───── Record excerpts ─────

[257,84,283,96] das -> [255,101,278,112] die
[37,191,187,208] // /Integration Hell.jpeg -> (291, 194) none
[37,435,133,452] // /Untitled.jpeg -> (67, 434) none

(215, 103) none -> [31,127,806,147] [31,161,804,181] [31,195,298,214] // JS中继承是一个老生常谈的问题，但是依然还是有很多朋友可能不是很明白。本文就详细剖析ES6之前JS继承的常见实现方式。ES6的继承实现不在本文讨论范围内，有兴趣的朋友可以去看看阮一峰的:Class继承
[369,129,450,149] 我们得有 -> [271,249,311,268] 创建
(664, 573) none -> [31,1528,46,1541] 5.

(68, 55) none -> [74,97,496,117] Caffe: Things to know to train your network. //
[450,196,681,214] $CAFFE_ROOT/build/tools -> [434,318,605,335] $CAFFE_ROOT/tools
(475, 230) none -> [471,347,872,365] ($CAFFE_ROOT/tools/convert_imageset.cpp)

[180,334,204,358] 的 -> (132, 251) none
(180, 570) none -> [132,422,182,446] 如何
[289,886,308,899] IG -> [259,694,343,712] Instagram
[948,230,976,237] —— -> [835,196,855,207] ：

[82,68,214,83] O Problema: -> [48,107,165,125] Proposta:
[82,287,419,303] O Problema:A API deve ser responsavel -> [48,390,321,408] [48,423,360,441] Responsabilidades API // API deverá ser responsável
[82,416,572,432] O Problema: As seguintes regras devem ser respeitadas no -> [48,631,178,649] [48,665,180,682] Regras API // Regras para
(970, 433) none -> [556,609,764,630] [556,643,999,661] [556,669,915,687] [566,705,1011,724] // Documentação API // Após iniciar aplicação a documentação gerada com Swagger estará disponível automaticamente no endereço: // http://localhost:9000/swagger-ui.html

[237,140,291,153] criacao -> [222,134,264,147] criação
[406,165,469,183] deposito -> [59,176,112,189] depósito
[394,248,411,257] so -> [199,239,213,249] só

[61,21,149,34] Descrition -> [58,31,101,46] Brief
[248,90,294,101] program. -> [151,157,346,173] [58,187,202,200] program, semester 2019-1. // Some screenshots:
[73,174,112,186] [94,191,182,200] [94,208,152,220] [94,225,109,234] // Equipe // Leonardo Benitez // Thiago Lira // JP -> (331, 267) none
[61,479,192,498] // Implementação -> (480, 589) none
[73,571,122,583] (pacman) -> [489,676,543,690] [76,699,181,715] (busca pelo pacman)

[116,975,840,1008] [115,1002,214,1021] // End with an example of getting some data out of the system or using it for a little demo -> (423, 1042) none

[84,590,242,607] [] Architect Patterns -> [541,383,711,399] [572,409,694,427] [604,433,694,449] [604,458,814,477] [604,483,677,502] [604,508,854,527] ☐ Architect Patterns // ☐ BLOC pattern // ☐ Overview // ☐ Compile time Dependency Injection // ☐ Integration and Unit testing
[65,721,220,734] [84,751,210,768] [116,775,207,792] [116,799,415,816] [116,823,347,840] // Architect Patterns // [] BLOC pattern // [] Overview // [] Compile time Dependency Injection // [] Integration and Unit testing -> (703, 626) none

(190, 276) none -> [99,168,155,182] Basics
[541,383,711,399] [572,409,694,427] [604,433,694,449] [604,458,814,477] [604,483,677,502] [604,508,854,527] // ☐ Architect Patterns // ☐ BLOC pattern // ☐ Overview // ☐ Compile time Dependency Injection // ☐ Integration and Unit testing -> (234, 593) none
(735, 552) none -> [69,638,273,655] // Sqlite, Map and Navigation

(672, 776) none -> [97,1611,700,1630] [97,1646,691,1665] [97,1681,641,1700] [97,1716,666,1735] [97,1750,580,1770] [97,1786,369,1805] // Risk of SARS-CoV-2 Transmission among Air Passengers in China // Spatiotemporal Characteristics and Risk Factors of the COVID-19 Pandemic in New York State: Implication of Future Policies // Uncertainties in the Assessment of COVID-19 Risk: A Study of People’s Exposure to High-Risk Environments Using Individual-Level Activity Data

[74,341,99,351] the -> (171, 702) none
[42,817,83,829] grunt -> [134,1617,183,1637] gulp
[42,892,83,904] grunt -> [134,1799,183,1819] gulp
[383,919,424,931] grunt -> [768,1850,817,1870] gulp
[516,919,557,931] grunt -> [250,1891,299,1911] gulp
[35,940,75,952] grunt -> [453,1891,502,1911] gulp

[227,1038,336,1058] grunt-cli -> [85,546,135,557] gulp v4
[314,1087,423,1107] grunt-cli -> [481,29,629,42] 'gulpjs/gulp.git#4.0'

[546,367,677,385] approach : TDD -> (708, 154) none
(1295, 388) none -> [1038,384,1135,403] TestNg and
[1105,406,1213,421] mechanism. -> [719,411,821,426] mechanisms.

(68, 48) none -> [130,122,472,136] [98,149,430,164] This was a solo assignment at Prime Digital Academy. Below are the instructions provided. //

─────

Task details
Could you restate word for word the lines above, from the one that contains "[73,174,112,186] [94,191,182,200] [94,208,152,220]" through the one that contains "[74,341,99,351] the -> (171, 702) none", and no others?

Result for this exercise
[73,174,112,186] [94,191,182,200] [94,208,152,220] [94,225,109,234] // Equipe // Leonardo Benitez // Thiago Lira // JP -> (331, 267) none
[61,479,192,498] // Implementação -> (480, 589) none
[73,571,122,583] (pacman) -> [489,676,543,690] [76,699,181,715] (busca pelo pacman)

[116,975,840,1008] [115,1002,214,1021] // End with an example of getting some data out of the system or using it for a little demo -> (423, 1042) none

[84,590,242,607] [] Architect Patterns -> [541,383,711,399] [572,409,694,427] [604,433,694,449] [604,458,814,477] [604,483,677,502] [604,508,854,527] ☐ Architect Patterns // ☐ BLOC pattern // ☐ Overview // ☐ Compile time Dependency Injection // ☐ Integration and Unit testing
[65,721,220,734] [84,751,210,768] [116,775,207,792] [116,799,415,816] [116,823,347,840] // Architect Patterns // [] BLOC pattern // [] Overview // [] Compile time Dependency Injection // [] Integration and Unit testing -> (703, 626) none

(190, 276) none -> [99,168,155,182] Basics
[541,383,711,399] [572,409,694,427] [604,433,694,449] [604,458,814,477] [604,483,677,502] [604,508,854,527] // ☐ Architect Patterns // ☐ BLOC pattern // ☐ Overview // ☐ Compile time Dependency Injection // ☐ Integration and Unit testing -> (234, 593) none
(735, 552) none -> [69,638,273,655] // Sqlite, Map and Navigation

(672, 776) none -> [97,1611,700,1630] [97,1646,691,1665] [97,1681,641,1700] [97,1716,666,1735] [97,1750,580,1770] [97,1786,369,1805] // Risk of SARS-CoV-2 Transmission among Air Passengers in China // Spatiotemporal Characteristics and Risk Factors of the COVID-19 Pandemic in New York State: Implication of Future Policies // Uncertainties in the Assessment of COVID-19 Risk: A Study of People’s Exposure to High-Risk Environments Using Individual-Level Activity Data

[74,341,99,351] the -> (171, 702) none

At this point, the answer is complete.